Take from the material every line that contains the word "Pottery".

☆ ☆ ☆ ☆ ☆

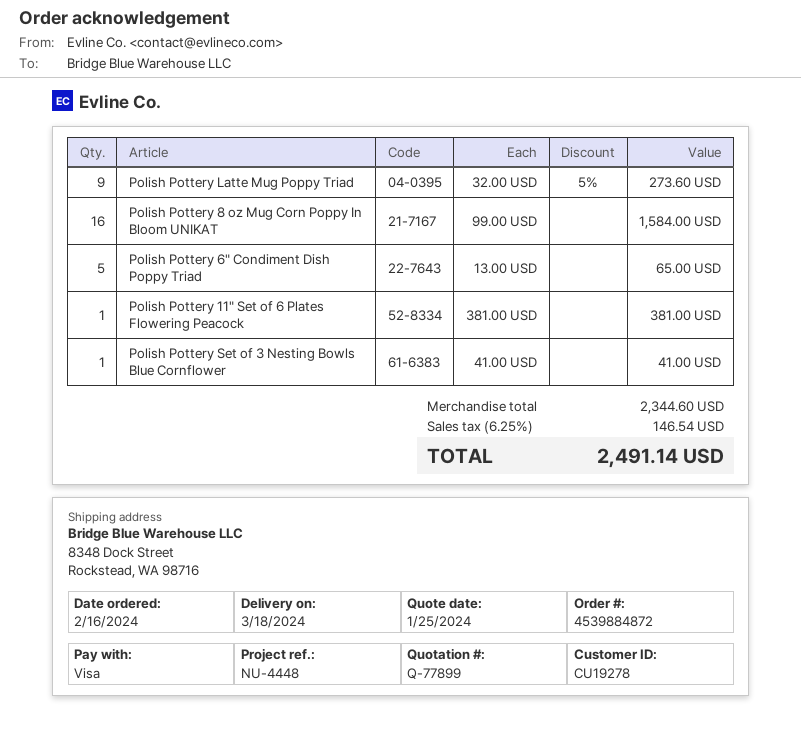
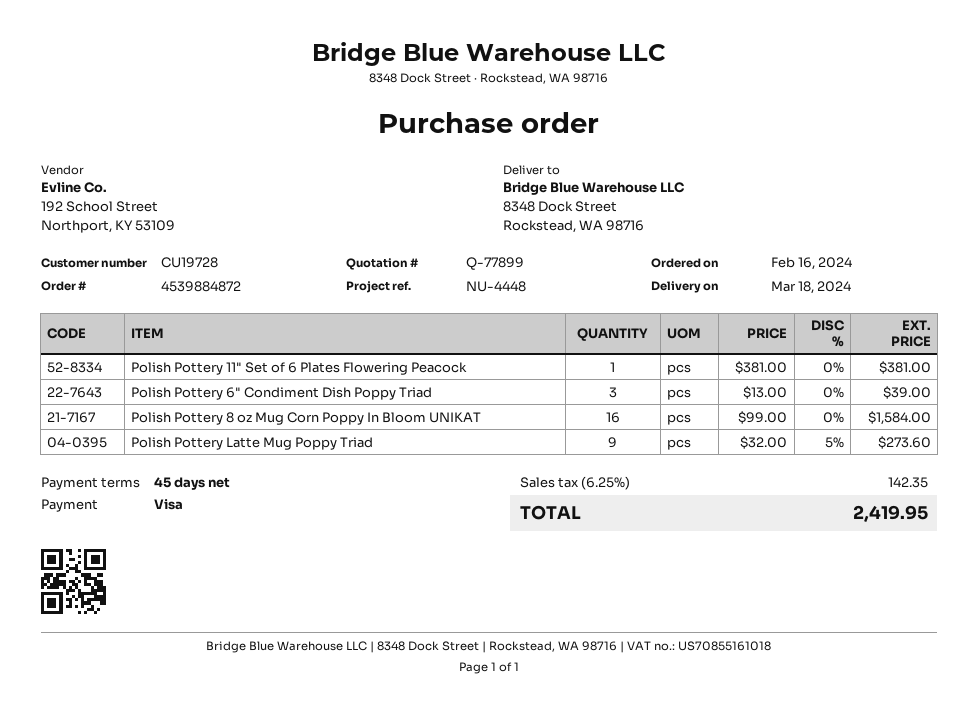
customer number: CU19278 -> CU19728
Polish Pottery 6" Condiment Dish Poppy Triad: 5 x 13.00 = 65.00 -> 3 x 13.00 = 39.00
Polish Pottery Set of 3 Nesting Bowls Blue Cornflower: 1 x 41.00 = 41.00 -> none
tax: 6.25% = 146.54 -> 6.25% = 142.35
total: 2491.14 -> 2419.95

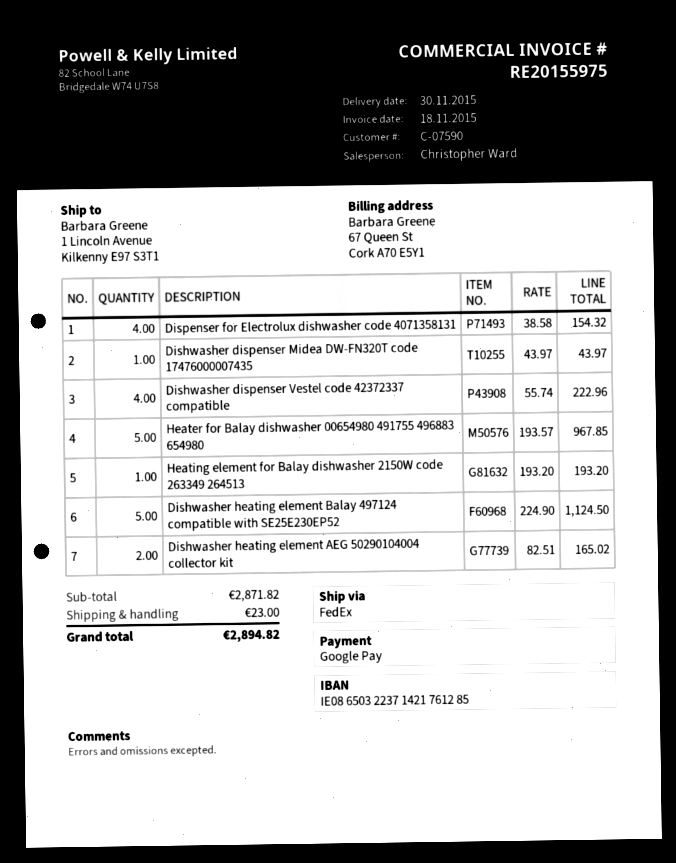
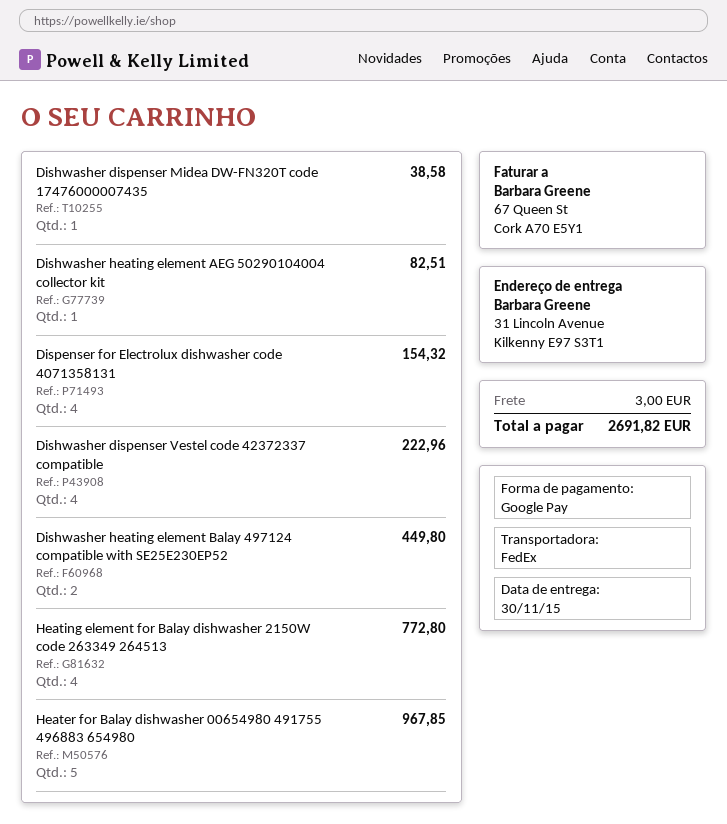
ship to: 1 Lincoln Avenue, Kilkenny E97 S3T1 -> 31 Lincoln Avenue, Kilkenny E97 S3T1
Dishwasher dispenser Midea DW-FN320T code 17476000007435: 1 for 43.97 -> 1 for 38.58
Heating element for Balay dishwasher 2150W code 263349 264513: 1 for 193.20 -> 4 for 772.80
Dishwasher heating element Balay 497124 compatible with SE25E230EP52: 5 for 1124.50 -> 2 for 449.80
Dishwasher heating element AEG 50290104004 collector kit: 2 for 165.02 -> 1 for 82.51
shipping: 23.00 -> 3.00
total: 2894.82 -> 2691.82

☆ ☆ ☆ ☆ ☆

**Expected answer:**
Polish Pottery 6" Condiment Dish Poppy Triad: 5 x 13.00 = 65.00 -> 3 x 13.00 = 39.00
Polish Pottery Set of 3 Nesting Bowls Blue Cornflower: 1 x 41.00 = 41.00 -> none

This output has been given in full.